Record excerpts:
◇ ◇ ◇ ◇ ◇ ◇ ◇
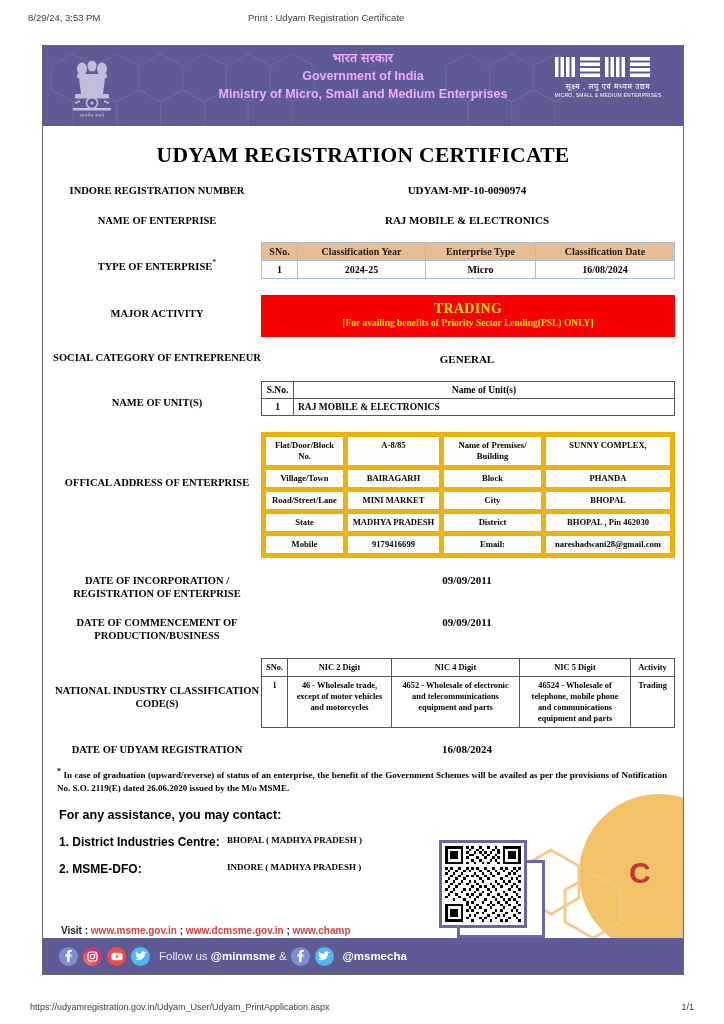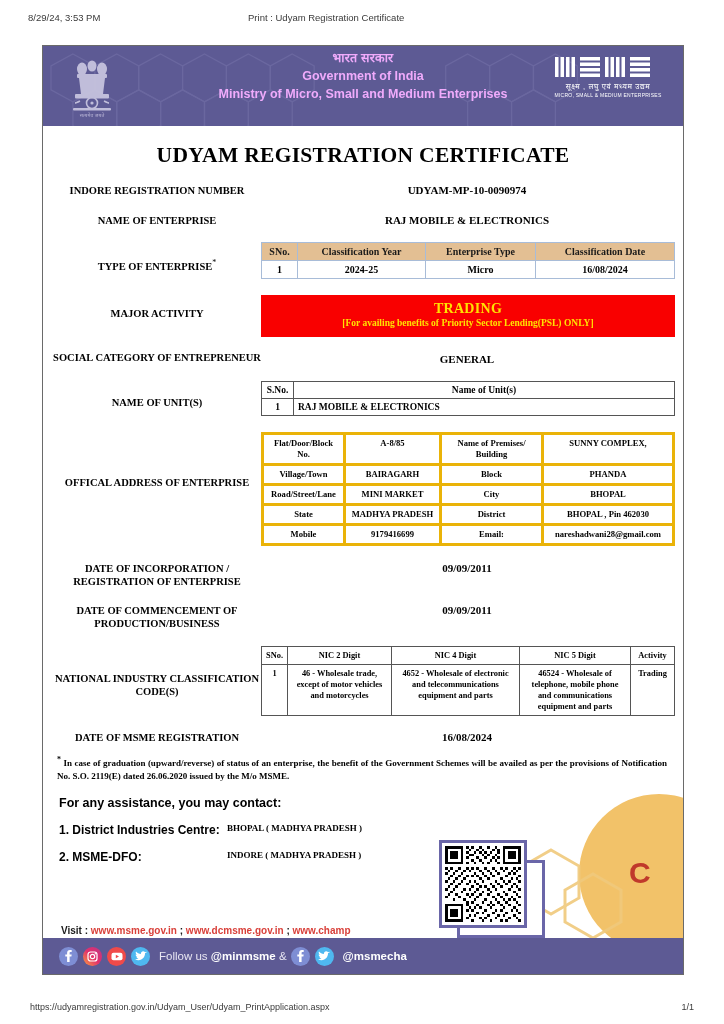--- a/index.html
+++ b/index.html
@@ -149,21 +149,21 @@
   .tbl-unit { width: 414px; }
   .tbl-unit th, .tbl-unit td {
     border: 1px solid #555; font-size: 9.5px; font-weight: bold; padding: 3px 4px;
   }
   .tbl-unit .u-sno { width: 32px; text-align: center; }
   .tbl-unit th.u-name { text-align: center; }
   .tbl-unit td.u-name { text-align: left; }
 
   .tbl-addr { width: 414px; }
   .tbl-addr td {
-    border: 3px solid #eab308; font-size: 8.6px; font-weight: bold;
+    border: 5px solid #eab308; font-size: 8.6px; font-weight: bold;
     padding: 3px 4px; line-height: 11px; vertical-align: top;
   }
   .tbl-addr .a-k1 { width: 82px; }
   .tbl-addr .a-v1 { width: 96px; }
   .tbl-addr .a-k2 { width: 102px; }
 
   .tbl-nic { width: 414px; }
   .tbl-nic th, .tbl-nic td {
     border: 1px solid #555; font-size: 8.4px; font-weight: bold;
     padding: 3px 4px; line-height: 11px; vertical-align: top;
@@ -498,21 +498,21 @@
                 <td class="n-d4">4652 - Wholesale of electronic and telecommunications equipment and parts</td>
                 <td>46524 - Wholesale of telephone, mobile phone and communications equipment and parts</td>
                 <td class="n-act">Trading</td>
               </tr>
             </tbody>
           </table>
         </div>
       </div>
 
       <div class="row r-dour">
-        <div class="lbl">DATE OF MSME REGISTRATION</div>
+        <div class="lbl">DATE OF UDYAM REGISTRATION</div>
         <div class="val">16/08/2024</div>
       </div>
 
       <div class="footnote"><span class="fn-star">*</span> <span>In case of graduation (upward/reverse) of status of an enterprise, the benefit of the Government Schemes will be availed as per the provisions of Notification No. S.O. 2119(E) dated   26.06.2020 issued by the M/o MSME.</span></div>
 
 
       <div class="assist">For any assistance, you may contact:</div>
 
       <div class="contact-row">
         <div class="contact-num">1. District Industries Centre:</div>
◇ ◇ ◇ ◇ ◇ ◇ ◇
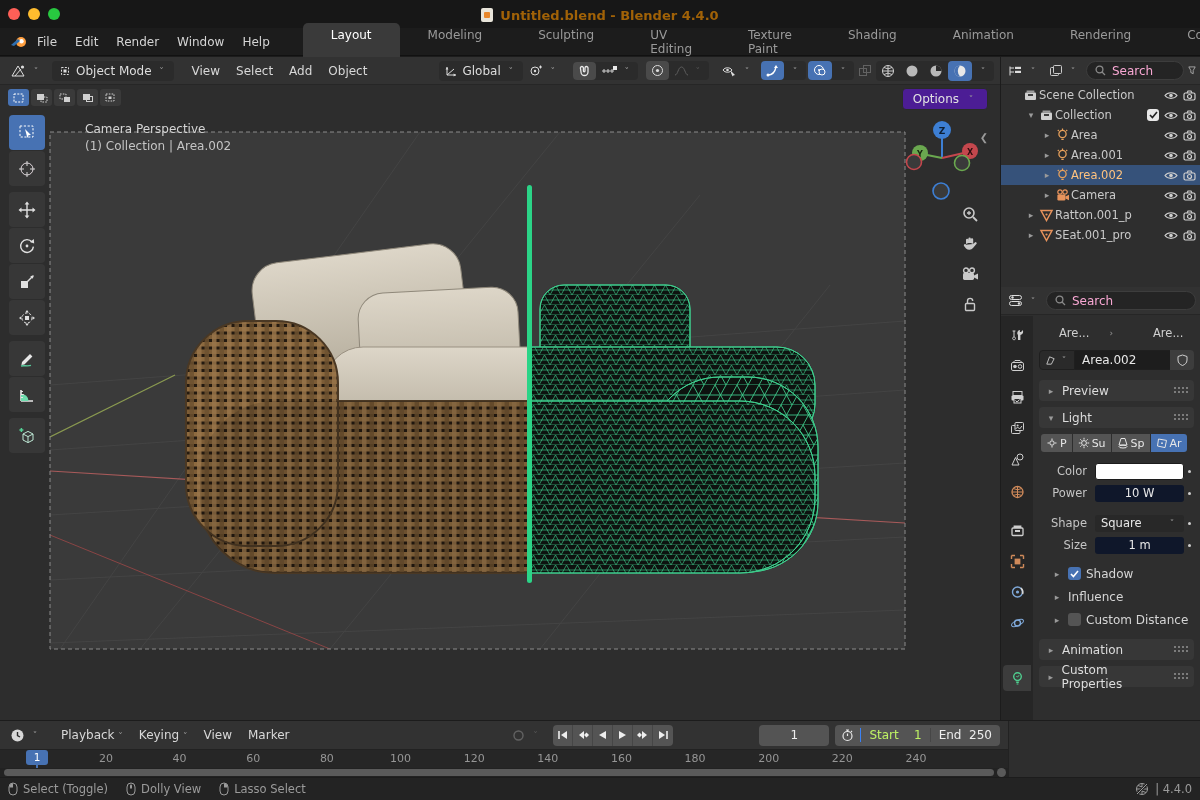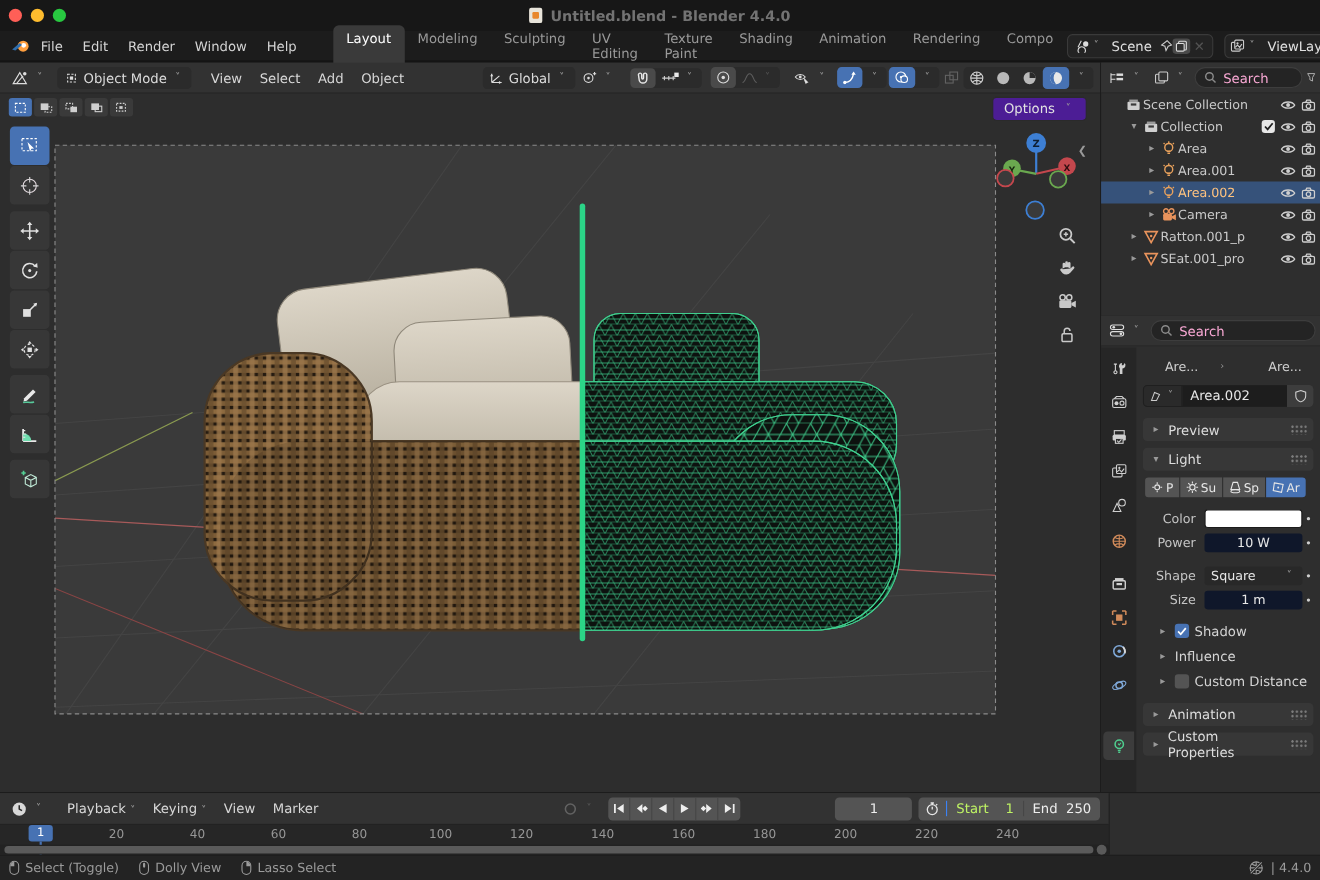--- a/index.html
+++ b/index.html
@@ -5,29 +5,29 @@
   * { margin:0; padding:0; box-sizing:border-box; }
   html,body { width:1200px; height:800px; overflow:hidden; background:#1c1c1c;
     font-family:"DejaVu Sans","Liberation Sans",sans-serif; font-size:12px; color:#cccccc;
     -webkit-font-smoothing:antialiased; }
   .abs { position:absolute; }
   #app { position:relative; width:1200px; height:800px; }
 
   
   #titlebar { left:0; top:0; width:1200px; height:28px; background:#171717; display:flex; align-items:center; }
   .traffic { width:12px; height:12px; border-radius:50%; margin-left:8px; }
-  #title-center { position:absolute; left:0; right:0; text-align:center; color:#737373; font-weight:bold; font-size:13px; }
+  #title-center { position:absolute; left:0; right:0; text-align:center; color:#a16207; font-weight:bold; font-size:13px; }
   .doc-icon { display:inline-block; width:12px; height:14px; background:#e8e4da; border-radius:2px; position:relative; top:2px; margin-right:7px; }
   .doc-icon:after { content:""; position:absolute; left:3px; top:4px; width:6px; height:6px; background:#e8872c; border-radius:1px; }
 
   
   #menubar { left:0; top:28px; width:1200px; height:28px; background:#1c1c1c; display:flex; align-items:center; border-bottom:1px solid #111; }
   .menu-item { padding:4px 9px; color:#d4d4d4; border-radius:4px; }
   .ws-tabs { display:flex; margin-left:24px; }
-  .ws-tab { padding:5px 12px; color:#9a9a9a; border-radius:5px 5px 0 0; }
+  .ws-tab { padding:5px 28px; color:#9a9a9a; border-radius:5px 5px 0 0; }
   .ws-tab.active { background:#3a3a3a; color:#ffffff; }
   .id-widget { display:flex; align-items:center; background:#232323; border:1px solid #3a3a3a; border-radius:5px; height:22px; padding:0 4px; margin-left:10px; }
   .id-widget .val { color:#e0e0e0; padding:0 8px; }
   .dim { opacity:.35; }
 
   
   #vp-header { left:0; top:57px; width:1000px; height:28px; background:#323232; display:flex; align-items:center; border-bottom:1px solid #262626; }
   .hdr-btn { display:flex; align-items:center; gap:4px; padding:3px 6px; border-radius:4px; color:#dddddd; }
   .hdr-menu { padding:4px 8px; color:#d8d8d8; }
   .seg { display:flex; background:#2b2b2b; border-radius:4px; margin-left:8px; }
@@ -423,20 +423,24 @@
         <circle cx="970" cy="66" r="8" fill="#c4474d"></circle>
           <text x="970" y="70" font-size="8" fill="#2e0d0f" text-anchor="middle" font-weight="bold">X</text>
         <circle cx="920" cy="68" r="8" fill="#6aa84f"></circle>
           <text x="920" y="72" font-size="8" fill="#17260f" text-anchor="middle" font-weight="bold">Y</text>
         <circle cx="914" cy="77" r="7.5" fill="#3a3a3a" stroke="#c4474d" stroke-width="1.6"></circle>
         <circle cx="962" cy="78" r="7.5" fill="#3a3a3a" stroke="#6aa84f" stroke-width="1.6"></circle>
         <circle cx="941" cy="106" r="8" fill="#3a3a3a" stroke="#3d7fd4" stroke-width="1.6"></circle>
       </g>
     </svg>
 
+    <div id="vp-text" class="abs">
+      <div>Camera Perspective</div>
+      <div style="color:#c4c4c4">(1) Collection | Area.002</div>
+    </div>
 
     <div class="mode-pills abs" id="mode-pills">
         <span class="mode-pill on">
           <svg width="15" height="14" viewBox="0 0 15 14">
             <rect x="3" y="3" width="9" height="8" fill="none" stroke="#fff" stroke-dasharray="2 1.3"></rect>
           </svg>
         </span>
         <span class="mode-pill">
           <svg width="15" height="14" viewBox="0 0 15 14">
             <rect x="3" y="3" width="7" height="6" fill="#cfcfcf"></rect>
◇ ◇ ◇ ◇ ◇ ◇ ◇
Instructions for the task: Which lines of the listing contain the word "MSME"? Copy each of them.

Exercise result:
-        <div class="lbl">DATE OF MSME REGISTRATION</div>
       <div class="footnote"><span class="fn-star">*</span> <span>In case of graduation (upward/reverse) of status of an enterprise, the benefit of the Government Schemes will be availed as per the provisions of Notification No. S.O. 2119(E) dated   26.06.2020 issued by the M/o MSME.</span></div>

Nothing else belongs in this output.